PROBLEM DESCRIPTION>
Make an exact copy of the records below, leaving every image out.

=== TASK DATA ===

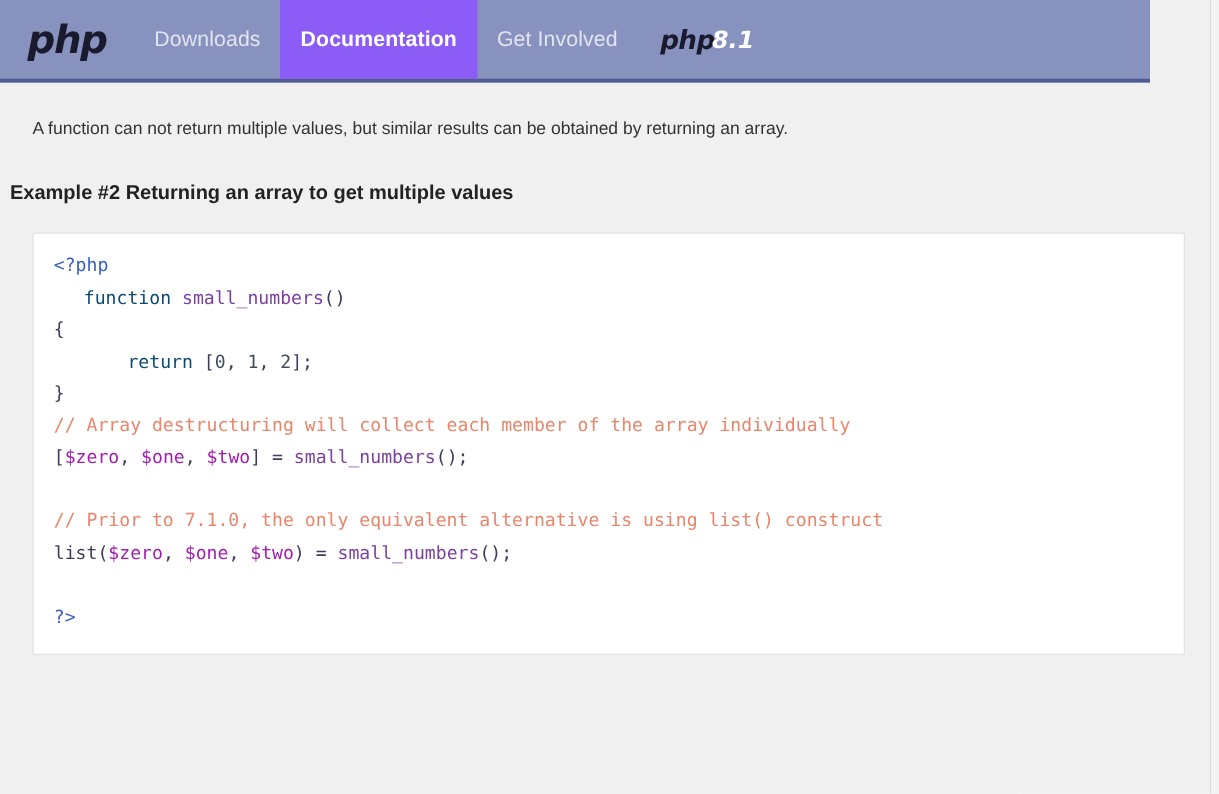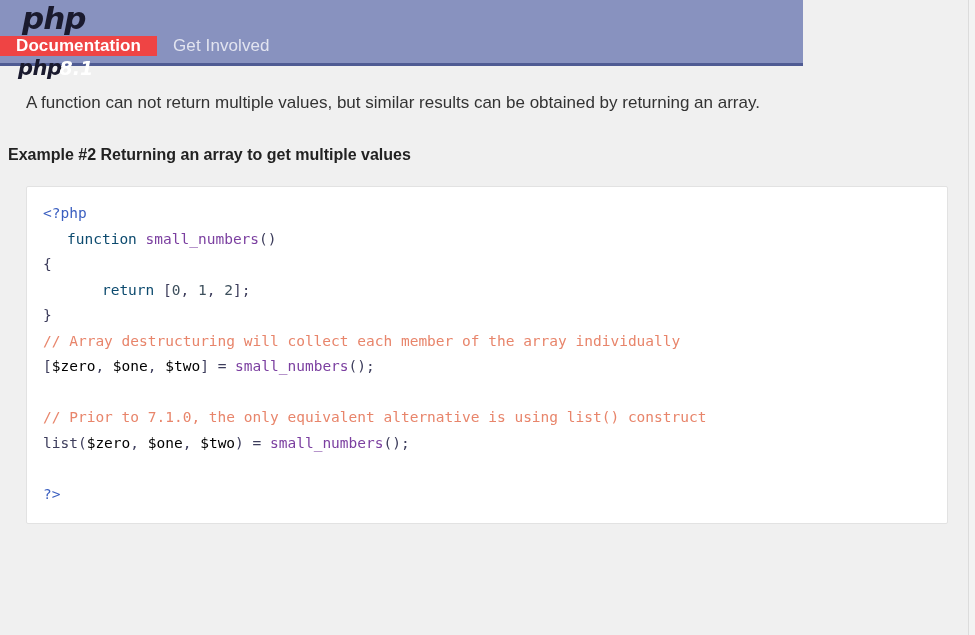"php" .navbar { flex-direction: column -> none; width: 803px -> 920px }
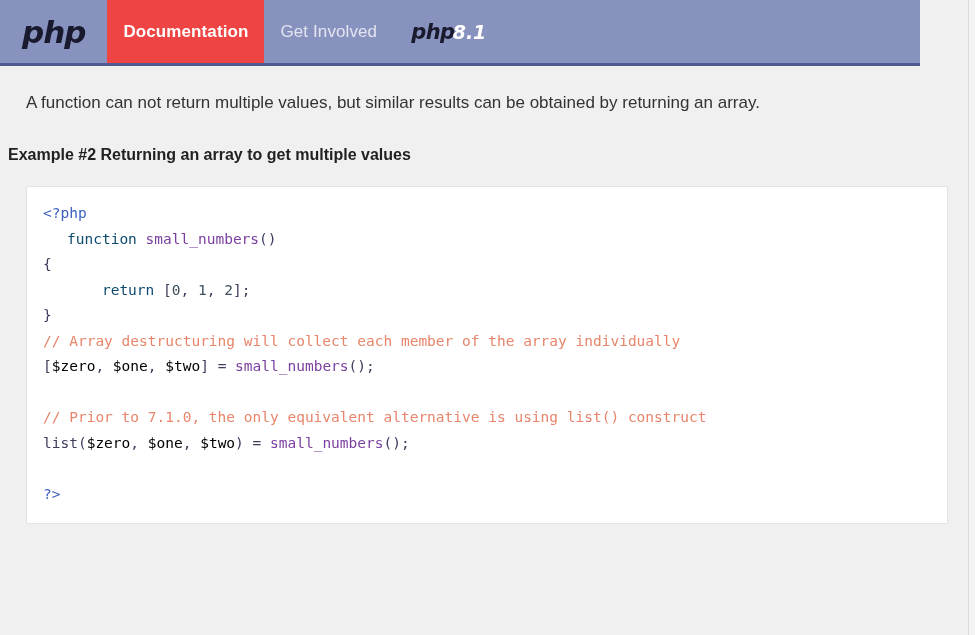"Downloads" a.nav-link { html: none -> <a> <span>Downloads</span> </a> }
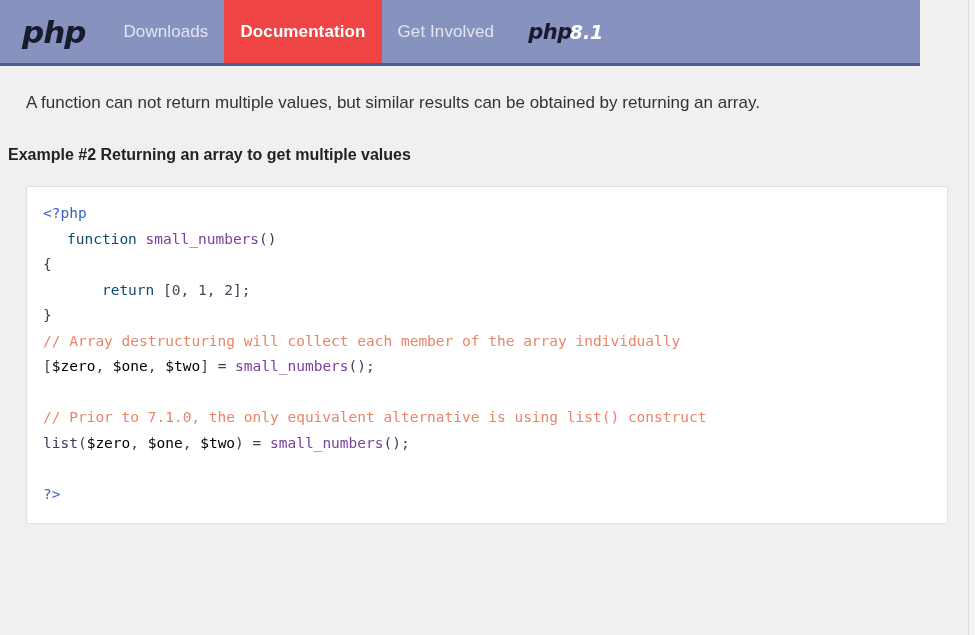"Documentation" .nav-link.active { background: #ef4444 -> #8b5cf6 }
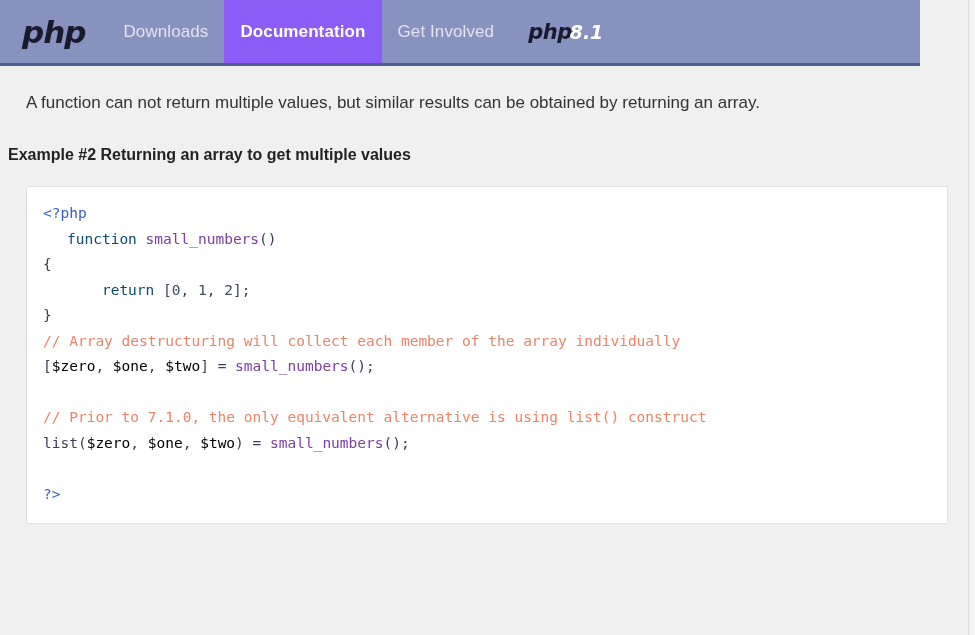"A function can not return" .para { font-size: 17px -> 14px }
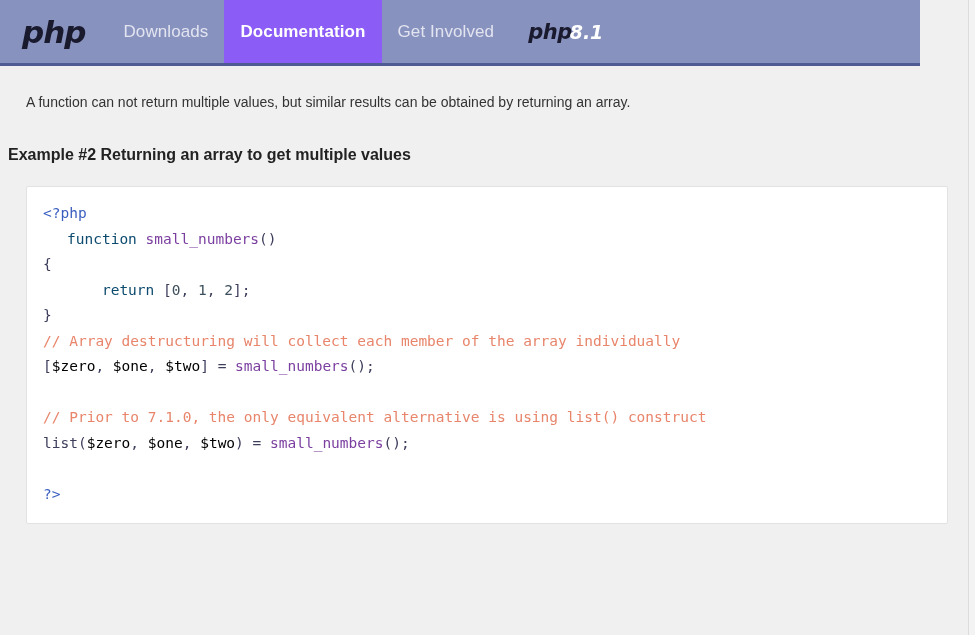"$zero" .tok-var { color: #000000 -> #a21caf }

===

OUTPUT OF THE EXERCISE>
"php" .navbar { flex-direction: column -> none; width: 803px -> 920px }
"Downloads" a.nav-link { html: none -> <a> <span>Downloads</span> </a> }
"Documentation" .nav-link.active { background: #ef4444 -> #8b5cf6 }
"A function can not return" .para { font-size: 17px -> 14px }
"$zero" .tok-var { color: #000000 -> #a21caf }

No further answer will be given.